The author deliberately choose to add a separate UNAUTHENTICATE command instead of allowing the LOGIN or AUTHENTICATE commands to be issued when the connection is in a state other than unauthenticated state. The primary reason for this choice is because the code that transitions from not authenticated state to authenticated state in a server is often the most security sensitive code as it needs to assume and handle unconditionally hostile attackers. That sensitive code is simpler if it only handles a single server state (unauthenticated) and the state transition is as simple as possible.
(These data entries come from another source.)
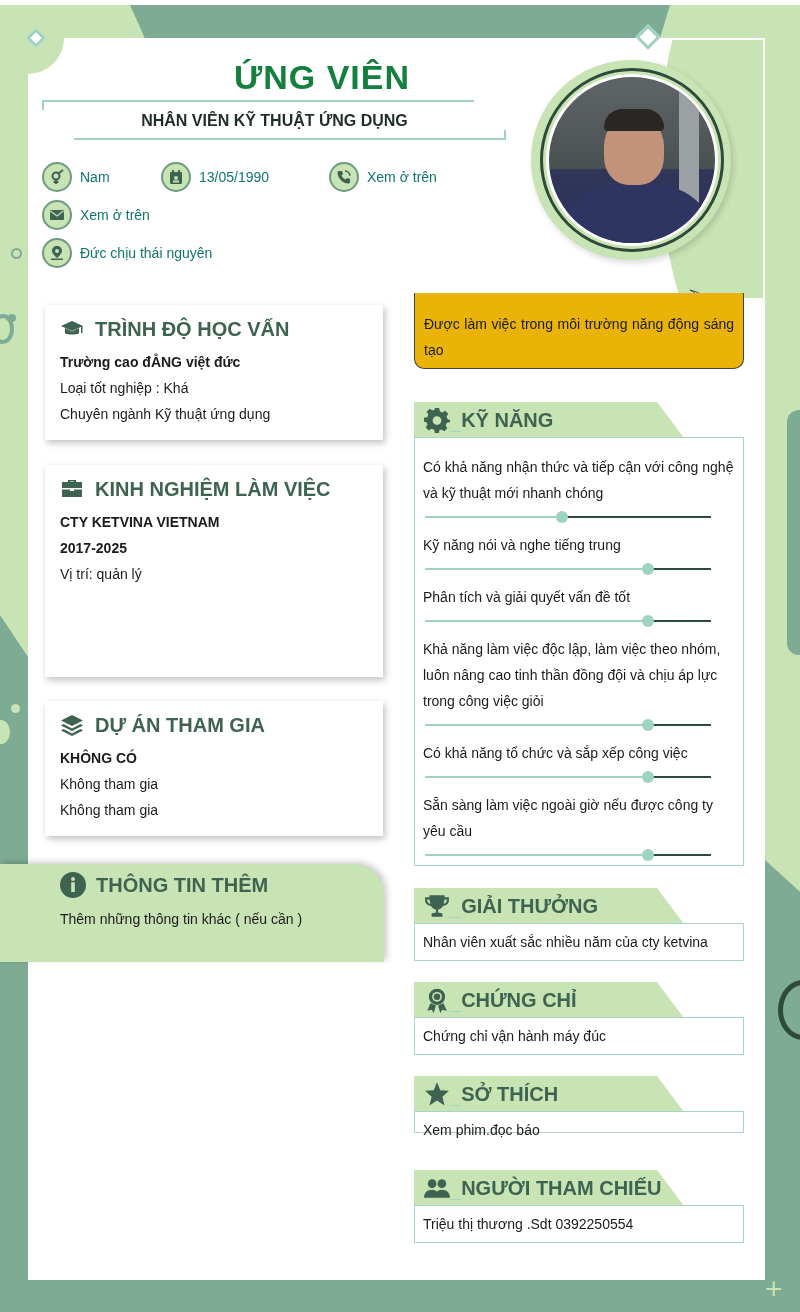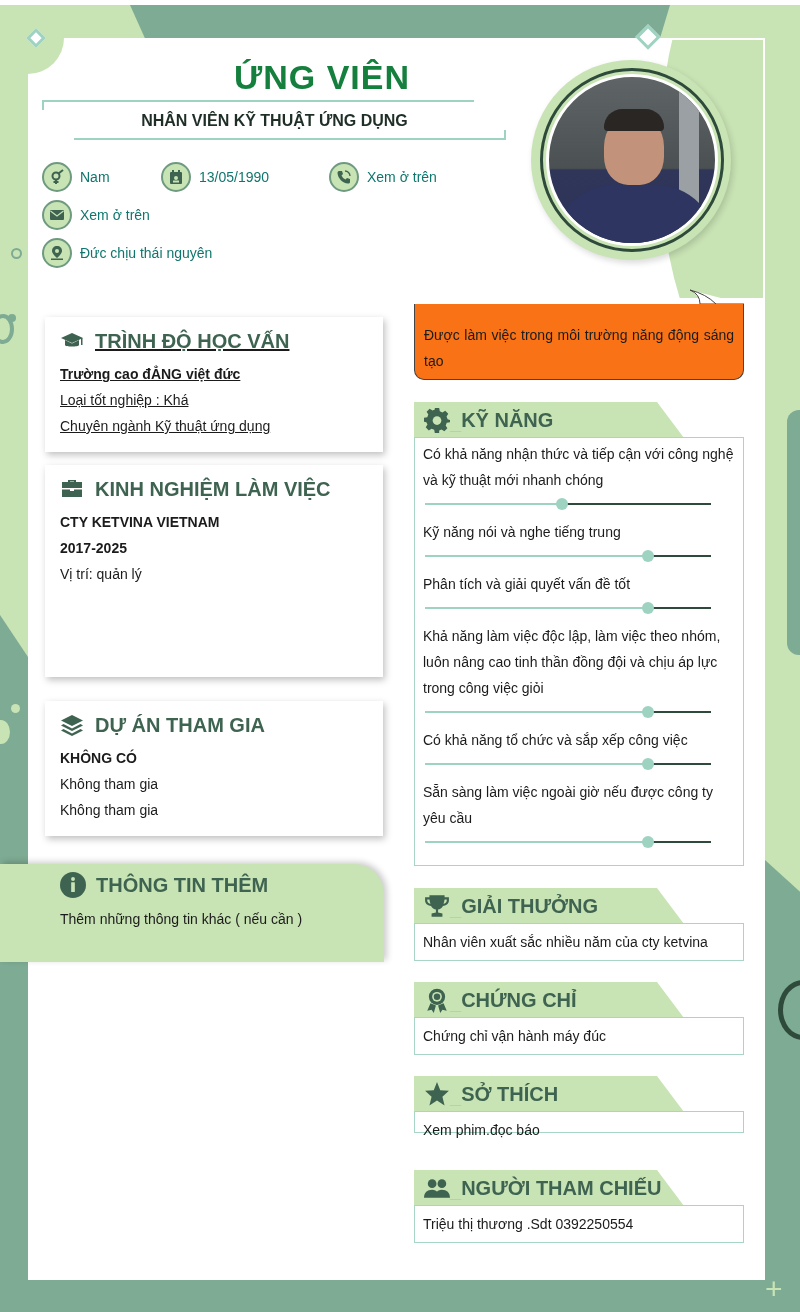--- a/index.html
+++ b/index.html
@@ -137,22 +137,22 @@
 
   .extra-card {
     position: absolute; left: 0; top: 864px; width: 384px; height: 98px;
     background: #c8e3b4; border-top-right-radius: 30px;
     box-shadow: 3px -2px 6px rgba(0,0,0,0.2);
     padding: 8px 0 0 60px;
   }
 
   
   .bubble {
-    position: absolute; left: 414px; top: 304px; width: 330px; height: 76px;
-    border: 1px solid #444; border-top: none; border-radius: 0 0 10px 10px; background: #f97316;
+    position: absolute; left: 414px; top: 293px; width: 330px; height: 76px;
+    border: 1px solid #444; border-top: none; border-radius: 0 0 10px 10px; background: #eab308;
     padding: 18px 9px 0 9px; font-size: 14px; line-height: 26px; color: #1b1b1b; text-align: justify;
   }
 
   
   .r-head {
     position: absolute; left: 414px; width: 270px; height: 36px; background: #c8e3b4;
     clip-path: polygon(0 0, 90% 0, 100% 100%, 0 100%);
     display: flex; align-items: center; padding-left: 10px;
   }
   .r-head svg { width: 26px; height: 26px; fill: #3e6350; }
@@ -259,21 +259,21 @@
 
 <div class="avatar-outer"></div>
 <div class="avatar-ring"></div>
 <div class="avatar-photo">
   <div class="photo-wall"></div>
   <div class="photo-body"></div>
   <div class="photo-head"></div>
   <div class="photo-hair"></div>
 </div>
 
-<div class="card" style="left:45px;top:317px;width:338px;height:135px;text-decoration:underline;">
+<div class="card" style="left:45px;top:305px;width:338px;height:135px;">
   <div class="card-head">
     <svg viewBox="0 0 24 24">
         <path d="M12 4 L1 9 L12 14 L23 9 Z"></path>
         <path d="M5 11 L5 16 C5 18 19 18 19 16 L19 11 L12 14.5 Z"></path>
         <rect x="21" y="9" width="1.5" height="7"></rect>
       </svg>
     <span class="card-title">TRÌNH ĐỘ HỌC VẤN</span>
   </div>
   <div class="card-line bold">Trường cao đẲNG việt đức</div>
   <div class="card-line">Loại tốt nghiệp : Khá</div>
@@ -326,21 +326,21 @@
 <div class="bubble">Được làm việc trong môi trường năng động sáng tạo</div>
 
 <div class="r-head" style="top:402px;">
   <svg viewBox="0 0 24 24">
       <path d="M10 1 L14 1 L14.6 4 L17 5 L19.6 3.4 L22.4 6.2 L20.8 8.8 L21.8 11.2 L24 12 L24 14 L21 14.6 L20 17 L21.6 19.6 L18.8 22.4 L16.2 20.8 L14 21.8 L14 24 L10 24 L9.4 21 L7 20 L4.4 21.6 L1.6 18.8 L3.2 16.2 L2.2 14 L0 13.6 L0 10 L3 9.4 L4 7 L2.4 4.4 L5.2 1.6 L7.8 3.2 L10 2.2 Z"></path>
       <circle cx="12" cy="12.5" r="4" fill="#c8e3b4"></circle>
     </svg>
   <span class="us">_</span>
   <span class="r-title">KỸ NĂNG</span>
 </div>
-<div class="r-box" style="top:437px;height:429px;padding-top:3px;" id="skills-box">
+<div class="r-box" style="top:437px;height:429px;padding-top:16px;" id="skills-box">
     <div>
       <div class="skill-text">Có khả năng nhận thức và tiếp cận với công nghệ và kỹ thuật mới nhanh chóng</div>
       <div class="skill-bar">
         <div class="skill-fill" style="width:48%"></div>
         <div class="skill-knob" style="left:calc(48% - 6px)"></div>
       </div>
     </div>
     <div>
       <div class="skill-text">Kỹ năng nói và nghe tiếng trung</div>
       <div class="skill-bar">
Smaller and simpler code is easier to audit and write in a secure way.

A secondary reason to have a separate command is that it is simpler to enable or disable the feature with that design. See the discussion in the security considerations section recommending implementations provide a way to disable this extension.

Appendix B. Acknowledgements

Thanks to Fred Batty for implementing UNAUTHENTICATE, and to Cyrus Daboo for constructive suggestions to improve this draft.